Work task: Copy the data exactly; pictures stay out of the copy.
╭─ Available data
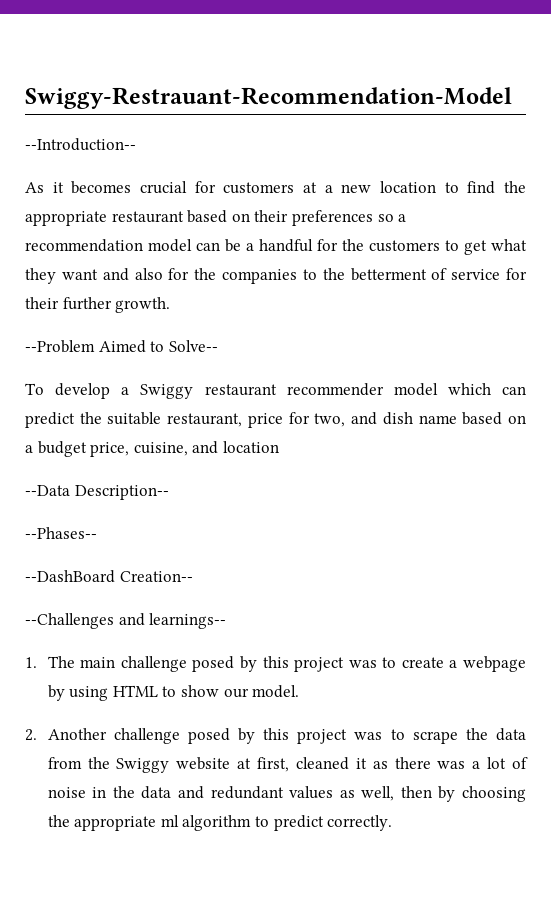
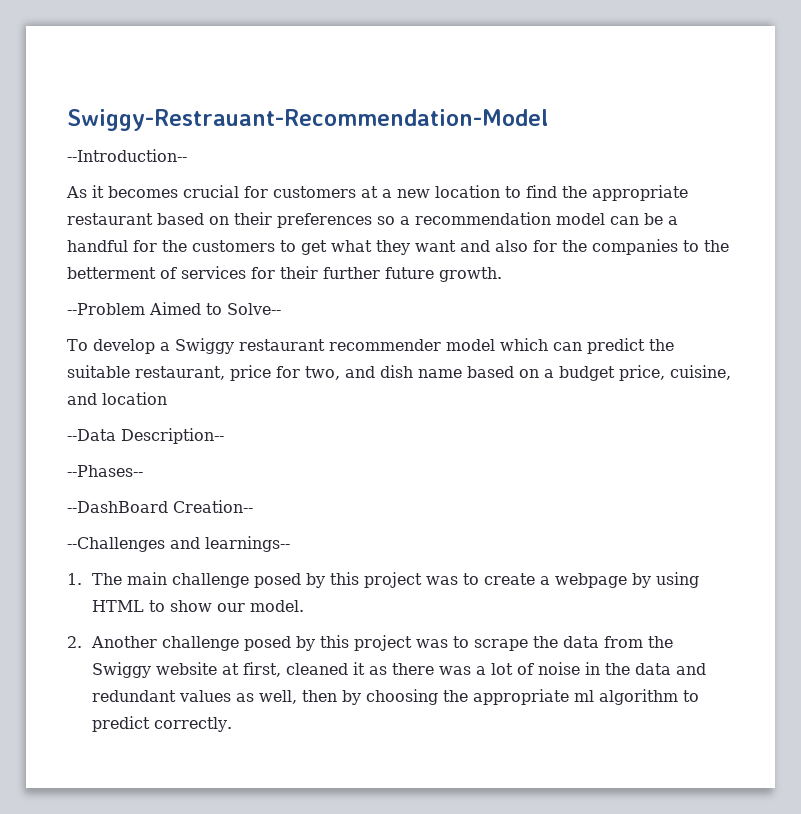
- As it becomes crucial for customers at a new location to find the appropriate restaurant based on their preferences so a recommendation model can be a handful for the customers to get what they want and also for the companies to the betterment of service for their further growth.
+ As it becomes crucial for customers at a new location to find the appropriate restaurant based on their preferences so a recommendation model can be a handful for the customers to get what they want and also for the companies to the betterment of services for their further future growth.

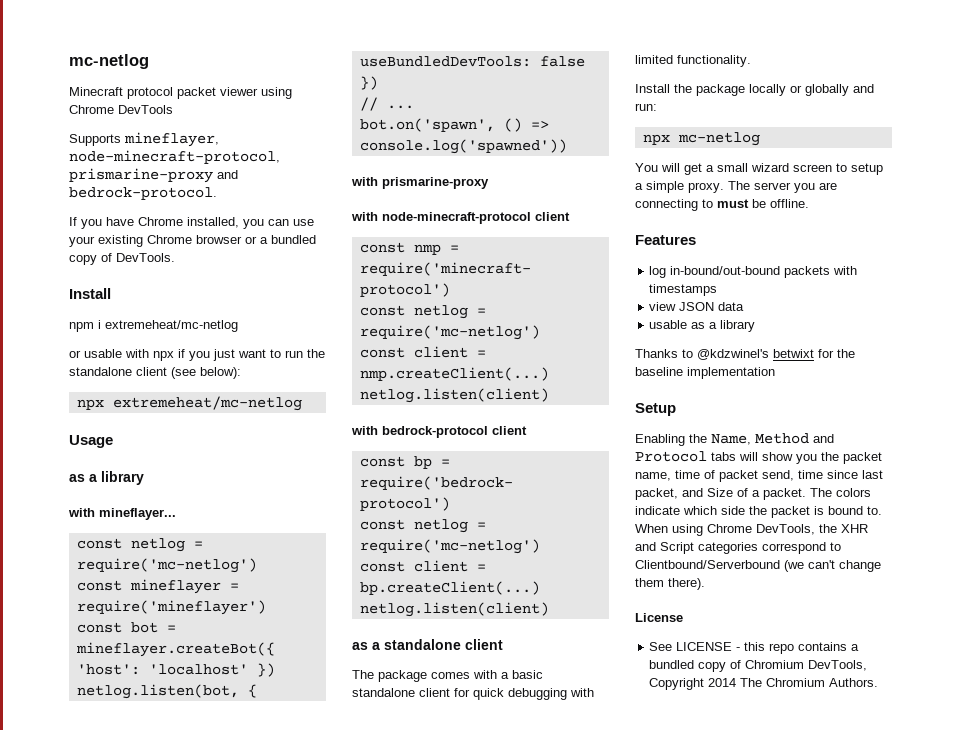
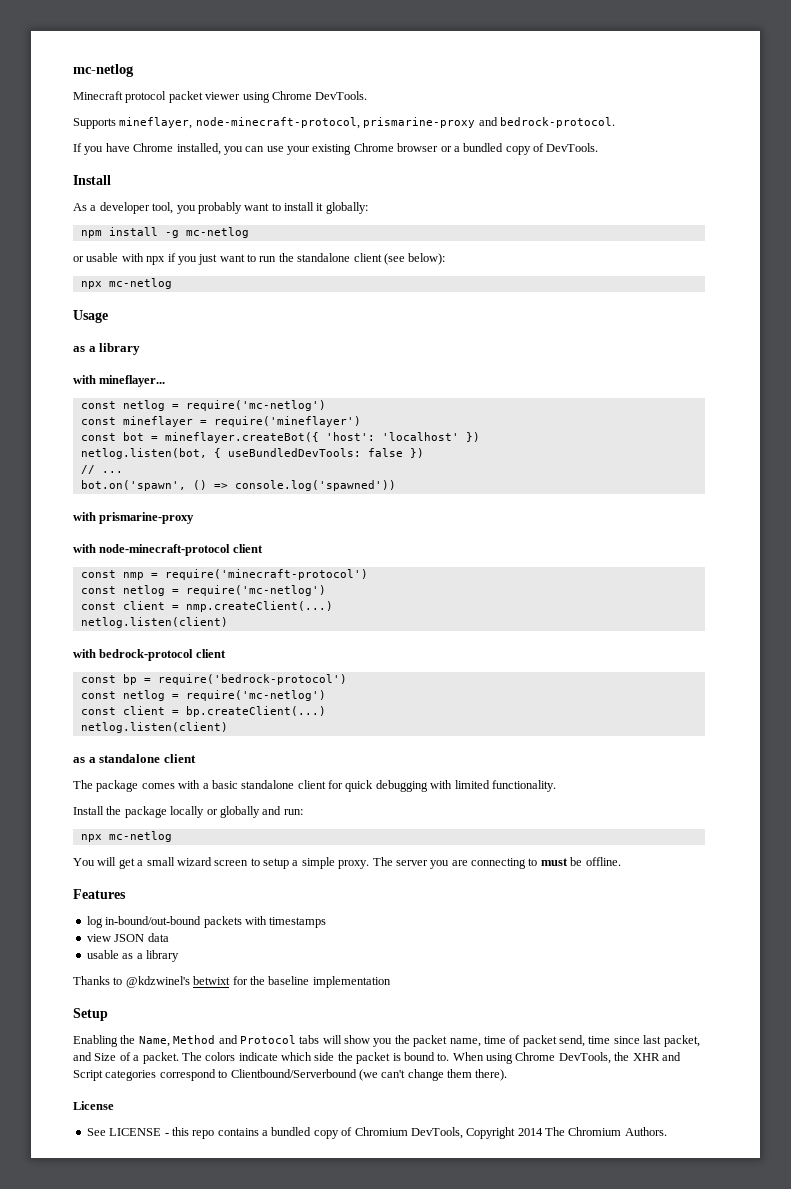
- Minecraft protocol packet viewer using Chrome DevTools
+ Minecraft protocol packet viewer using Chrome DevTools.
- npm i extremeheat/mc-netlog
+ As a developer tool, you probably want to install it globally:
+ npm install -g mc-netlog
  or usable with npx if you just want to run the standalone client (see below):
- npx extremeheat/mc-netlog
+ npx mc-netlog

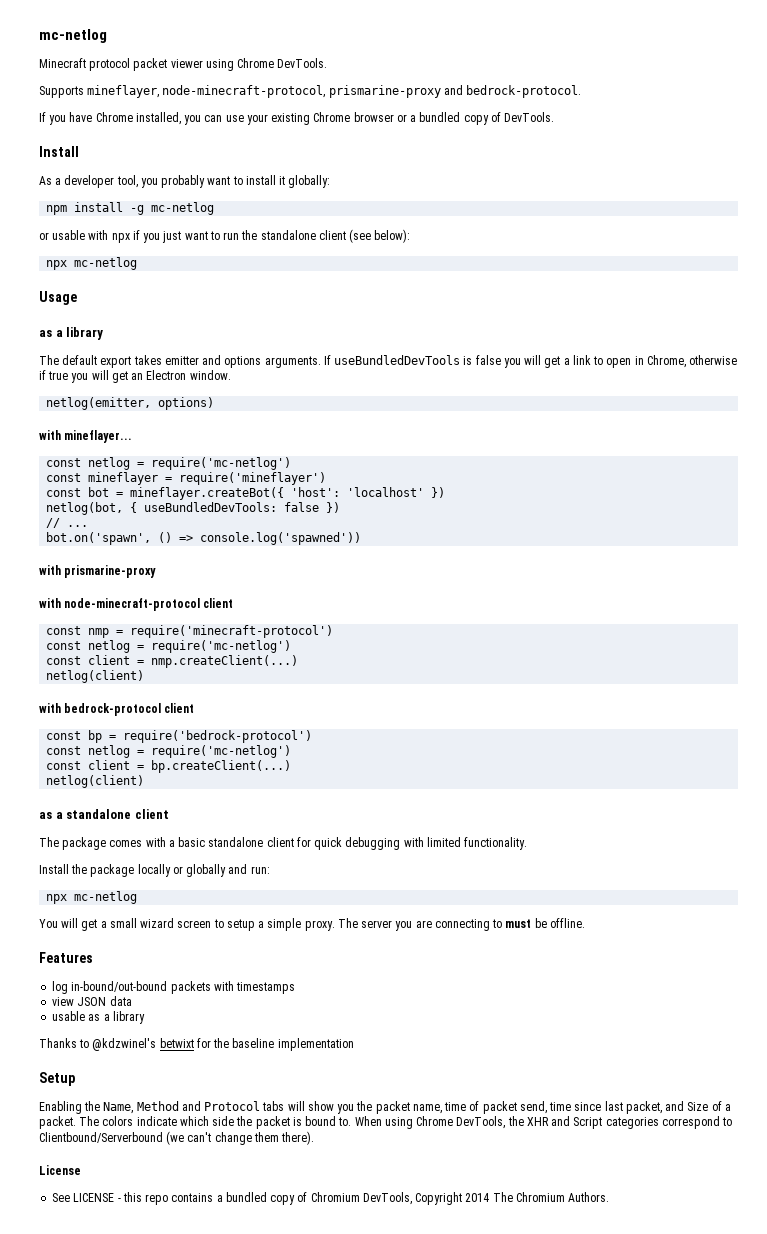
+ The default export takes emitter and options arguments. If useBundledDevTools is false you will get a link to open in Chrome, otherwise if true you will get an Electron window.
+ netlog(emitter, options)
- netlog.listen(bot, { useBundledDevTools: false })
+ netlog(bot, { useBundledDevTools: false })
  const client = nmp.createClient(...)
- netlog.listen(client)
+ netlog(client)
  const client = bp.createClient(...)
- netlog.listen(client)
+ netlog(client)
╰─
Answer to the problem:
- As it becomes crucial for customers at a new location to find the appropriate restaurant based on their preferences so a recommendation model can be a handful for the customers to get what they want and also for the companies to the betterment of service for their further growth.
+ As it becomes crucial for customers at a new location to find the appropriate restaurant based on their preferences so a recommendation model can be a handful for the customers to get what they want and also for the companies to the betterment of services for their further future growth.

- Minecraft protocol packet viewer using Chrome DevTools
+ Minecraft protocol packet viewer using Chrome DevTools.
- npm i extremeheat/mc-netlog
+ As a developer tool, you probably want to install it globally:
+ npm install -g mc-netlog
  or usable with npx if you just want to run the standalone client (see below):
- npx extremeheat/mc-netlog
+ npx mc-netlog

+ The default export takes emitter and options arguments. If useBundledDevTools is false you will get a link to open in Chrome, otherwise if true you will get an Electron window.
+ netlog(emitter, options)
- netlog.listen(bot, { useBundledDevTools: false })
+ netlog(bot, { useBundledDevTools: false })
  const client = nmp.createClient(...)
- netlog.listen(client)
+ netlog(client)
  const client = bp.createClient(...)
- netlog.listen(client)
+ netlog(client)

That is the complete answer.